Readme

ML for Sustainibility

Data augmentation and transforms to prevent overfitting with e.g., random flip.
Image size we resizing is (224,224,3).
Normalizing to a mean and standard deviation. I specifically choose this mean because it’s the mean and std from the ImageNet dataset and a good representative for image datasets (source).

For every epoch, it first trains on train_loader and does validation on val_loader.
Using tqdm for a progress bar.
Default hyperparameters:
- Epochs per fold: 3
- Learning rate: 1e-4
- Loss function: CrossEntropyLoss
- Optimizer: AdamW with lr = 1e-4 and defaults betas (0.9,0.99) with 0.01 default weight decay.

Optimizations like:
- Deleting model at the end and saving best weights.
- Deleting images and labels sent to GPU at the end.
- Half precision for validation, since we don’t have to update weights here, using half precision makes it fast for fast evaluating.

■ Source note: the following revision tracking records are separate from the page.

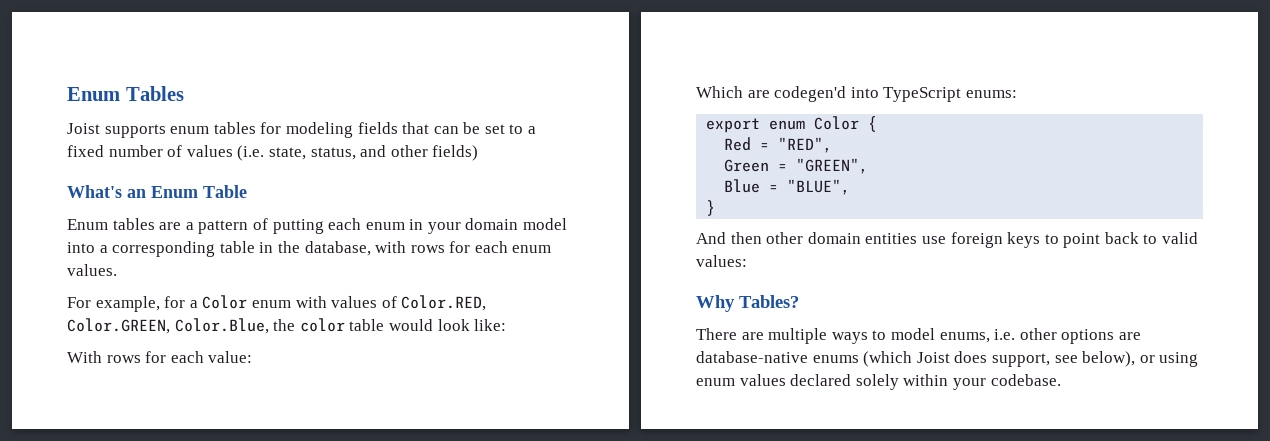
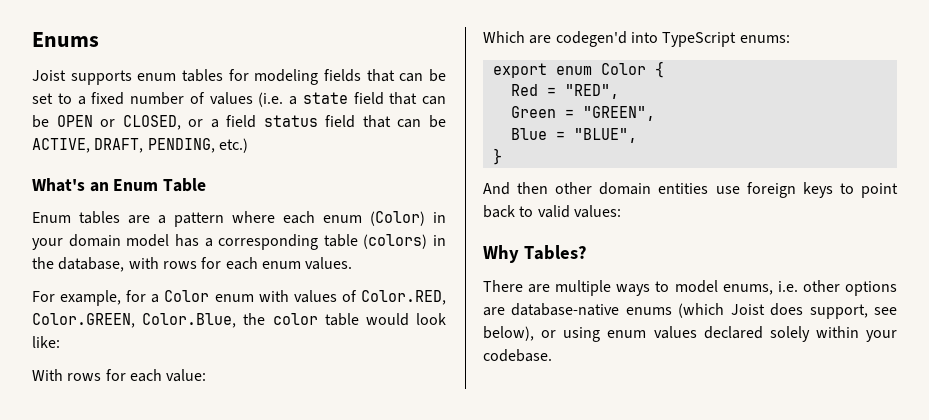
- Enum Tables
+ Enums
- Joist supports enum tables for modeling fields that can be set to a fixed number of values (i.e. state, status, and other fields)
+ Joist supports enum tables for modeling fields that can be set to a fixed number of values (i.e. a state field that can be OPEN or CLOSED, or a field status field that can be ACTIVE, DRAFT, PENDING, etc.)
- Enum tables are a pattern of putting each enum in your domain model into a corresponding table in the database, with rows for each enum values.
+ Enum tables are a pattern where each enum (Color) in your domain model has a corresponding table (colors) in the database, with rows for each enum values.

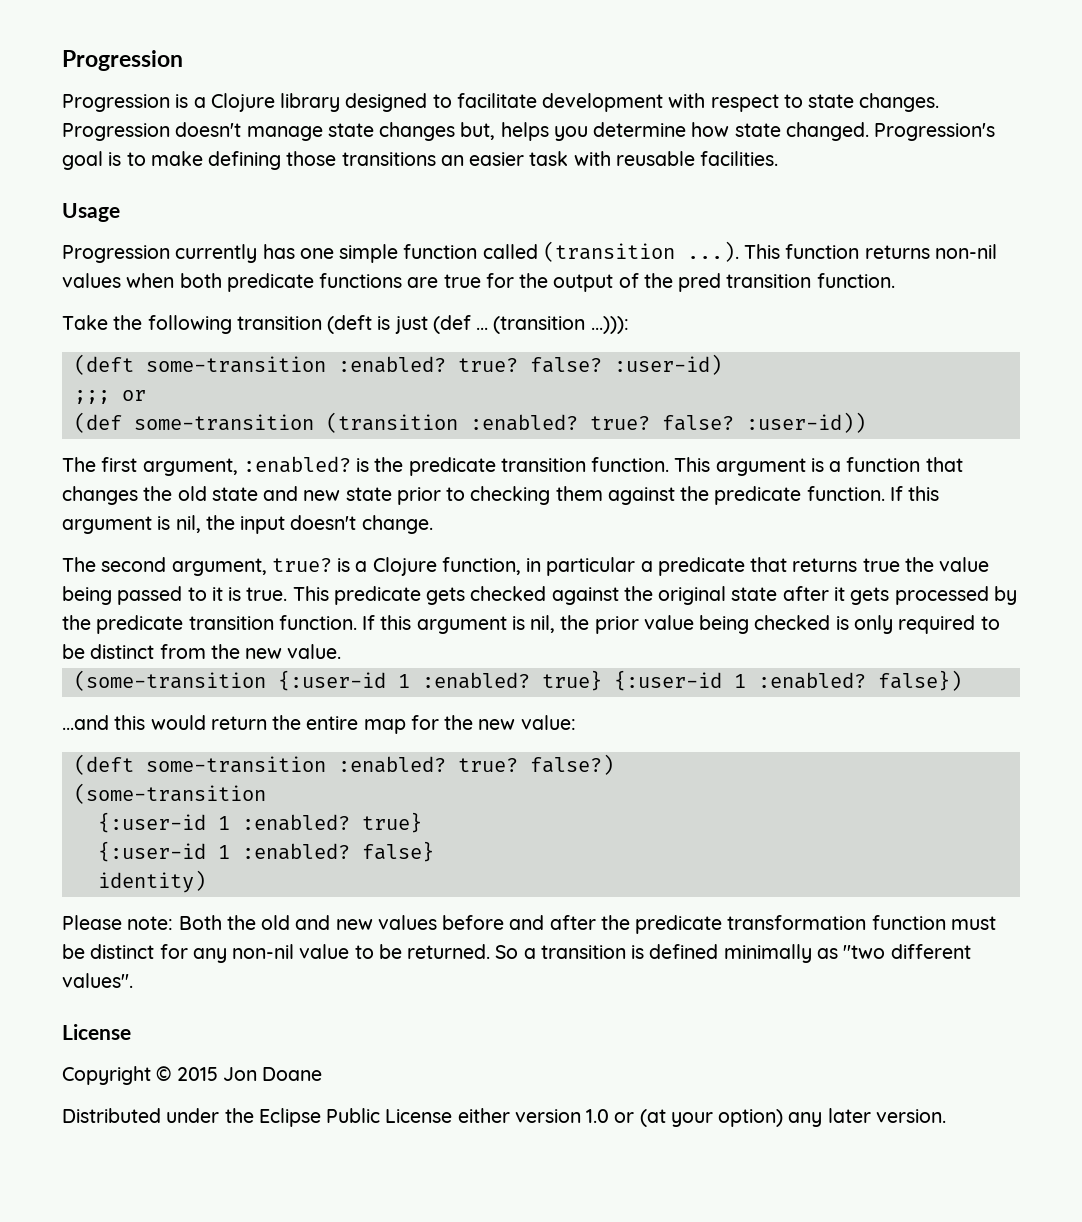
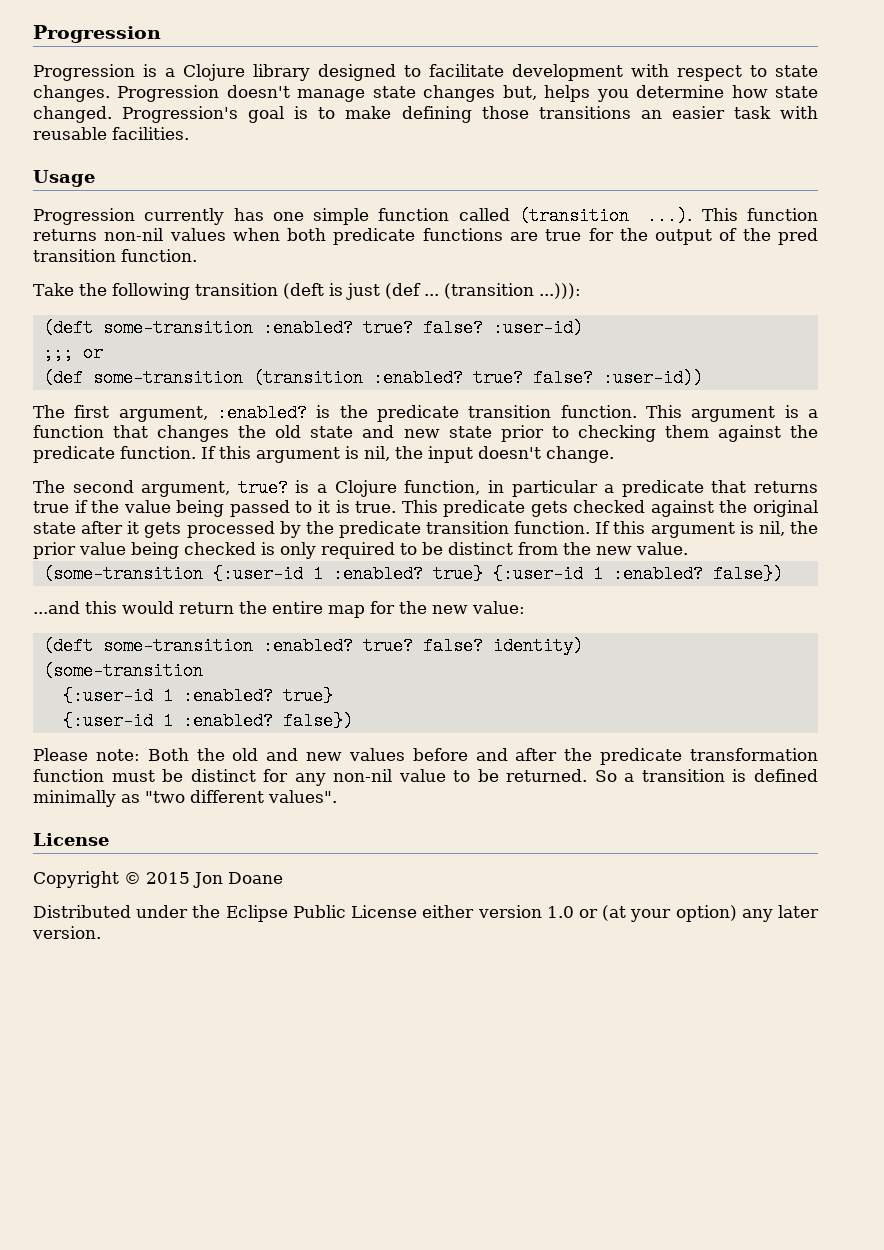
- The second argument, true? is a Clojure function, in particular a predicate that returns true the value being passed to it is true.
+ The second argument, true? is a Clojure function, in particular a predicate that returns true if the value being passed to it is true.
- (deft some-transition :enabled? true? false?)
+ (deft some-transition :enabled? true? false? identity)
  (some-transition
  {:user-id 1 :enabled? true}
- {:user-id 1 :enabled? false}
- identity)
+ {:user-id 1 :enabled? false})

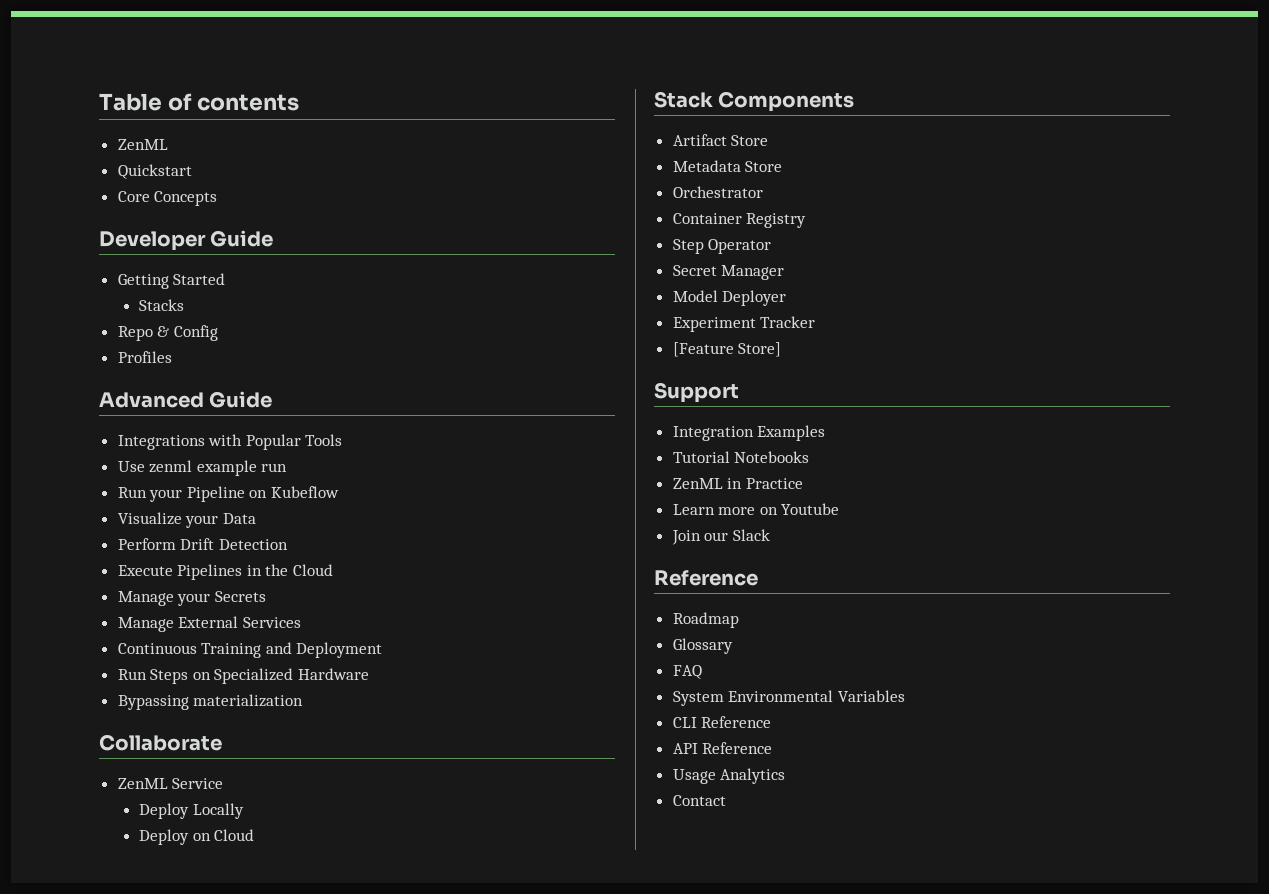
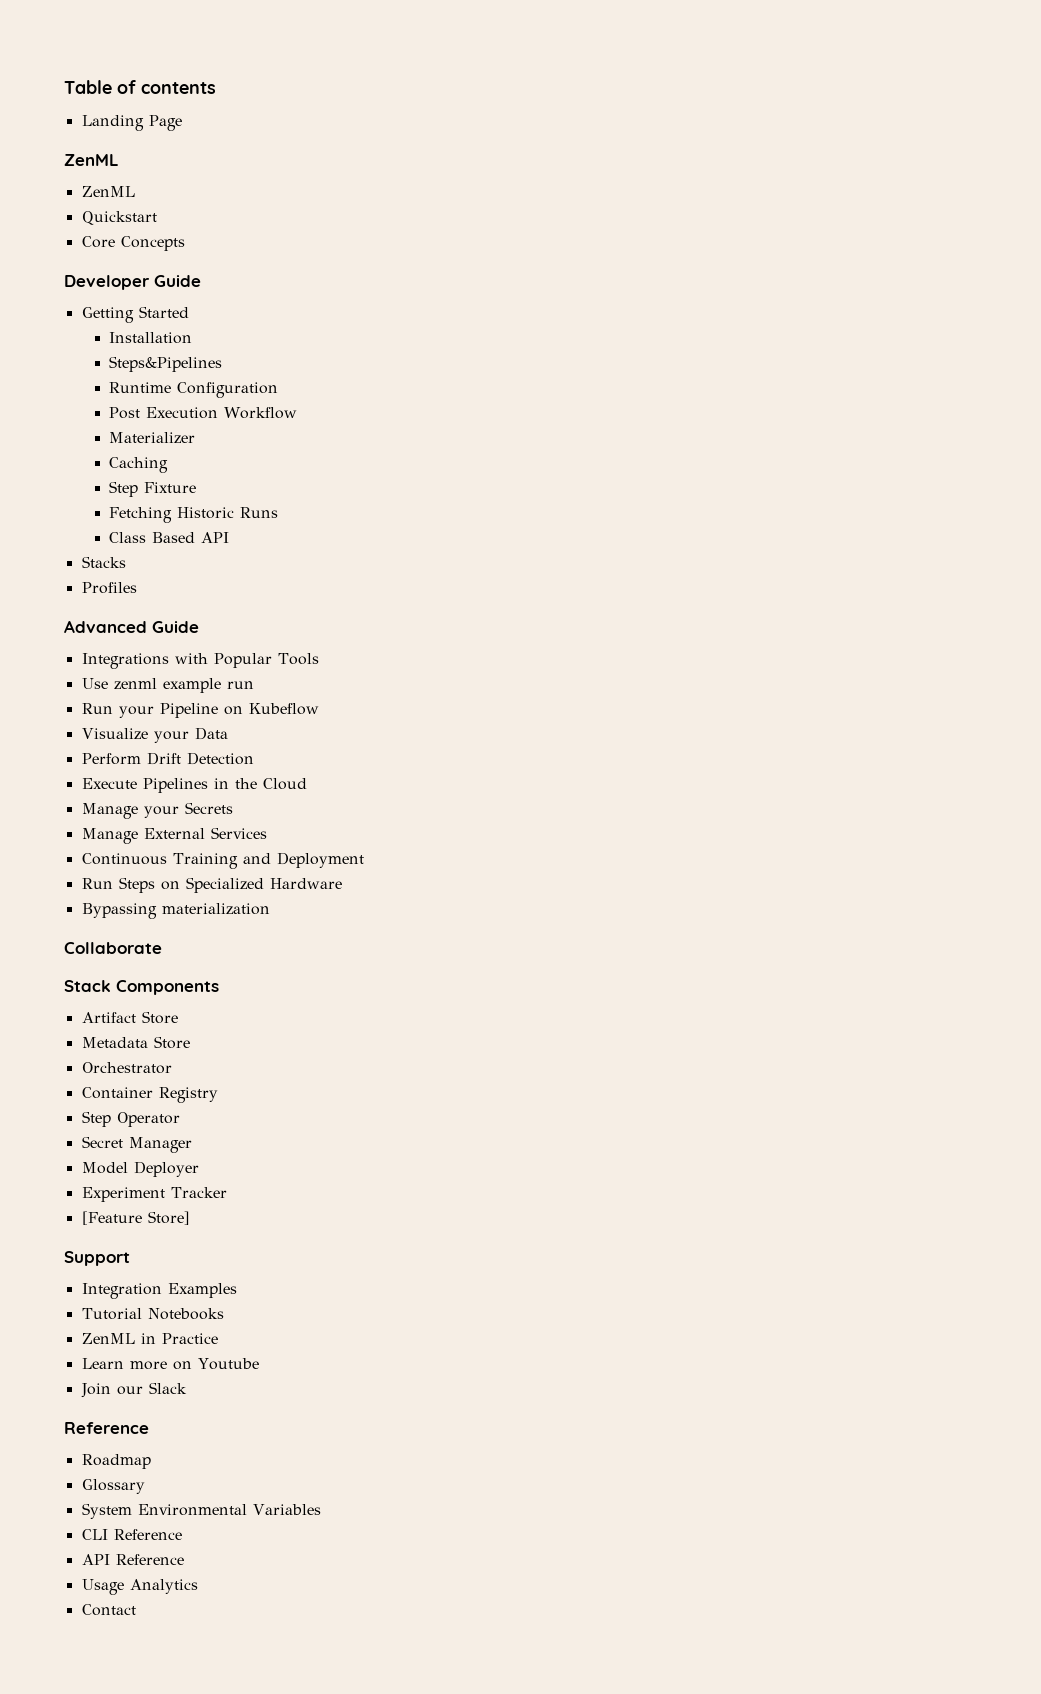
+ Landing Page
+ ZenML
+ Installation
+ Steps&Pipelines
+ Runtime Configuration
+ Post Execution Workflow
+ Materializer
+ Caching
+ Step Fixture
+ Fetching Historic Runs
+ Class Based API
  Stacks
- Repo & Config
- ZenML Service
- Deploy Locally
- Deploy on Cloud
- FAQ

Here we will select some class and then perform binary classification on it, meaning we assign 1 label to the selected class and 0 label to other classes and then take loss by CrossEntropy and perform weight update.
For every data class, we will make a train and Validation Dataloader for 3 folds and collect data like loss and accuracy to plot.

Taking images from a particular data index class and other data classes, and for binary classification, we set data index class labels as 1 and other labels as 0.
Here take is a parameter which defines how much to take from other classes. Currently, we take 10% of other classes and it works.
Setting number of workers 2 and pin memory for faster data caching.
SubsetRandomSampler for selecting indices.

Batch size is 32, since GPU we are using P100 has enough memory and bottleneck is not GPU but CPU for data caching.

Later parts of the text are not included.